Pre-Seminar Response to the Question:

“What Is Religion For?”

By Cecilie Strommen 

First of all: we’re not safe anywhere.  We knew that a lot of things could happen when we lived in Israel, but it was often presented more dramatically in the news than what we experienced in daily life.  September 11th came as a big shock to us.  It was an extra stress for my family that I was not in New York at the time, and that we couldn’t go through the experience together.  I could only follow what was happening from a distance, listening to my husband’s description of “Apocalypse Now” and watching TV like the rest of the world.  I noticed and appreciated the quick religious response, people gathering in churches and open places, using the religious leaders as their leaders, singing religious songs and so on.  At the conference I was attending, we gathered Jews and Lutherans and said Kaddish and afterwards had readings from the Psalms and more prayers.   It was not the differences that counted, but that we were united in a situation and wanted to act religiously together.

When we have catastrophes in Norway, people also end up in the church, because we have an apparatus that works, people available and, not least, because we have rituals.  In the church room there is room for kindling lights, for said and unsaid prayers.  It seems that when people mourn they need to do something. 

As Norwegians here after September 11th, we definitely now feel more like New Yorkers. The town is not as hostile as it used to; it has been hurt, and so have we. My daughter, aged 11, said: “We lost so many Mother.”  We’re probably all still in grief. And we’re impressed by the way the American society has handled the situation, the unique religious response, which I believe wouldn’t have been so united in Norway.  It’s simply not natural for us to say: “In God we trust!” And maybe we don’t?  It was very interesting to read in the New York Times about singles who didn’t find it so attractive anymore to be single, and to see that the sale prices on second homes are increasing. It’s a moment that is defining values.    
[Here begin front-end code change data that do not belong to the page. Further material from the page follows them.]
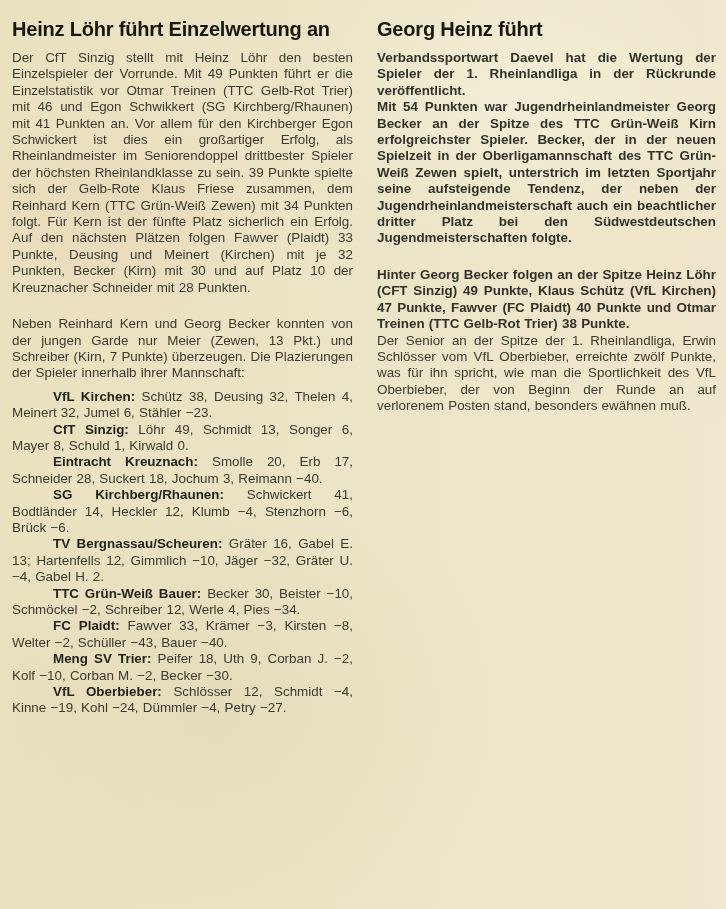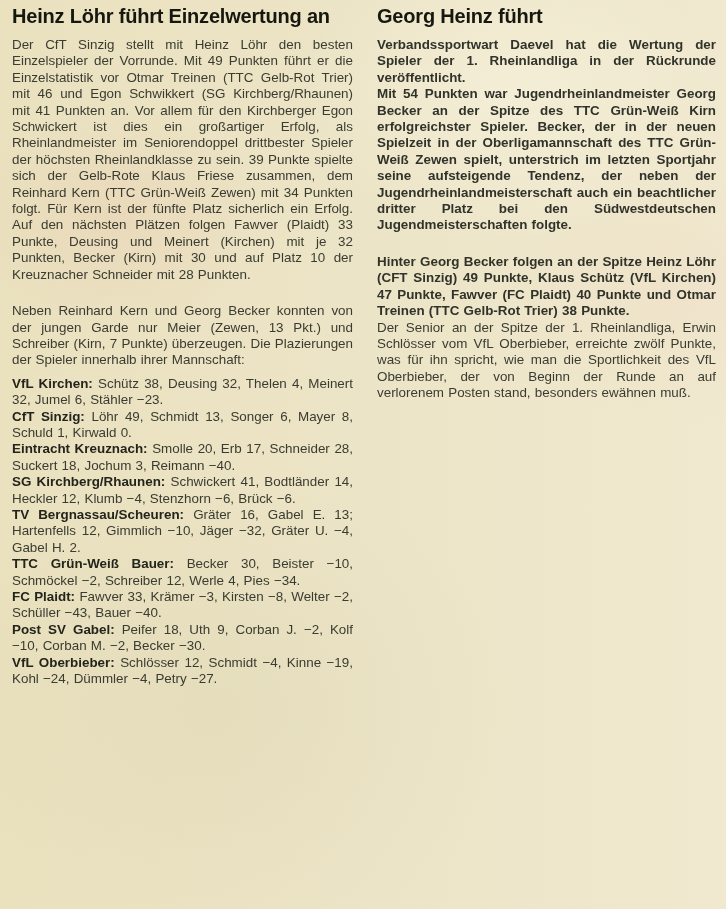"Heinz Löhr führt Einzelwertung an" .col { top: 4px -> 17px }
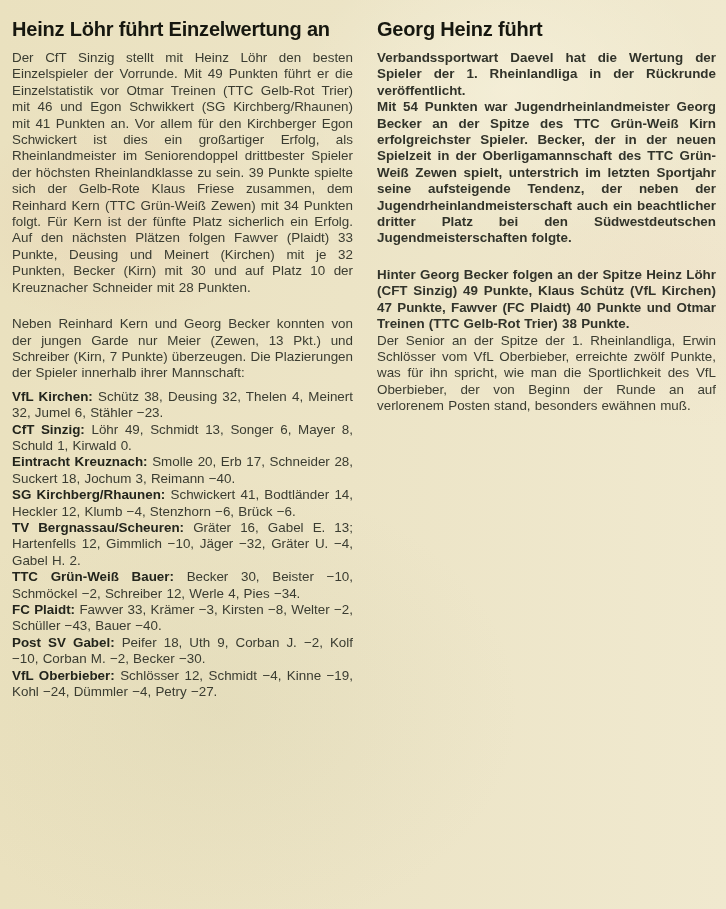"VfL Kirchen:" .teams p.body b { margin-left: none -> 41px }
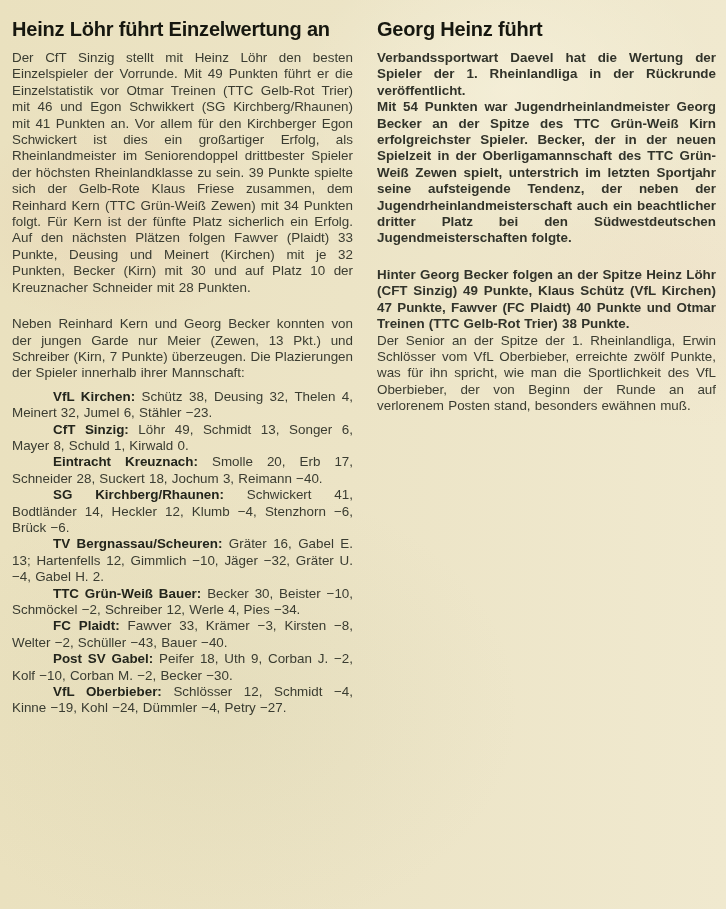"Post SV Gabel:" b { text: Post SV Gabel -> Meng SV Trier }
What role does religion have in this?  I believe that in a crisis, it’s natural to turn to something bigger than yourself, it comes naturally to seek God.  Therefore it’s more challenging to ask: How is religion valid in all kinds of situations? How does religion work when we are strong? Or how do we, as religious people, live in a modern society ? 

I don’t consider fundamentalism in itself as dangerous.  Fanaticism is dangerous!  The definition of a fanatic is someone who will not make compromises. Fanaticism can appear in many different forms: scientific fanaticism can appear as genetic engineering with no respect for life; media fanaticism when journalists hunt a person down, to destroy him or her publicly. And there is so-called religious fanaticism in which religion is abused as an excuse. It’s religious fanaticism and not religious fundamentalism. 

I believe that the only way to encounter this problem is through tolerance. Historically, Jews lived better under Muslims than Christians; my “Christian” Europe was the place of the Holocaust!  Today Muslims live very well in Christian and Western societies.  We have to realize that we don’t have to fear each other, that it’s possible to live together.  Guards are needed in the society, however, such as the rule of law based on human rights. If human rights are not protected, there’s no guarantee things will work. Religion in itself is no guarantee!  To go on with my challenge: how do we live as religious and tolerant people!? How can we from the three monotheistic religions help each other?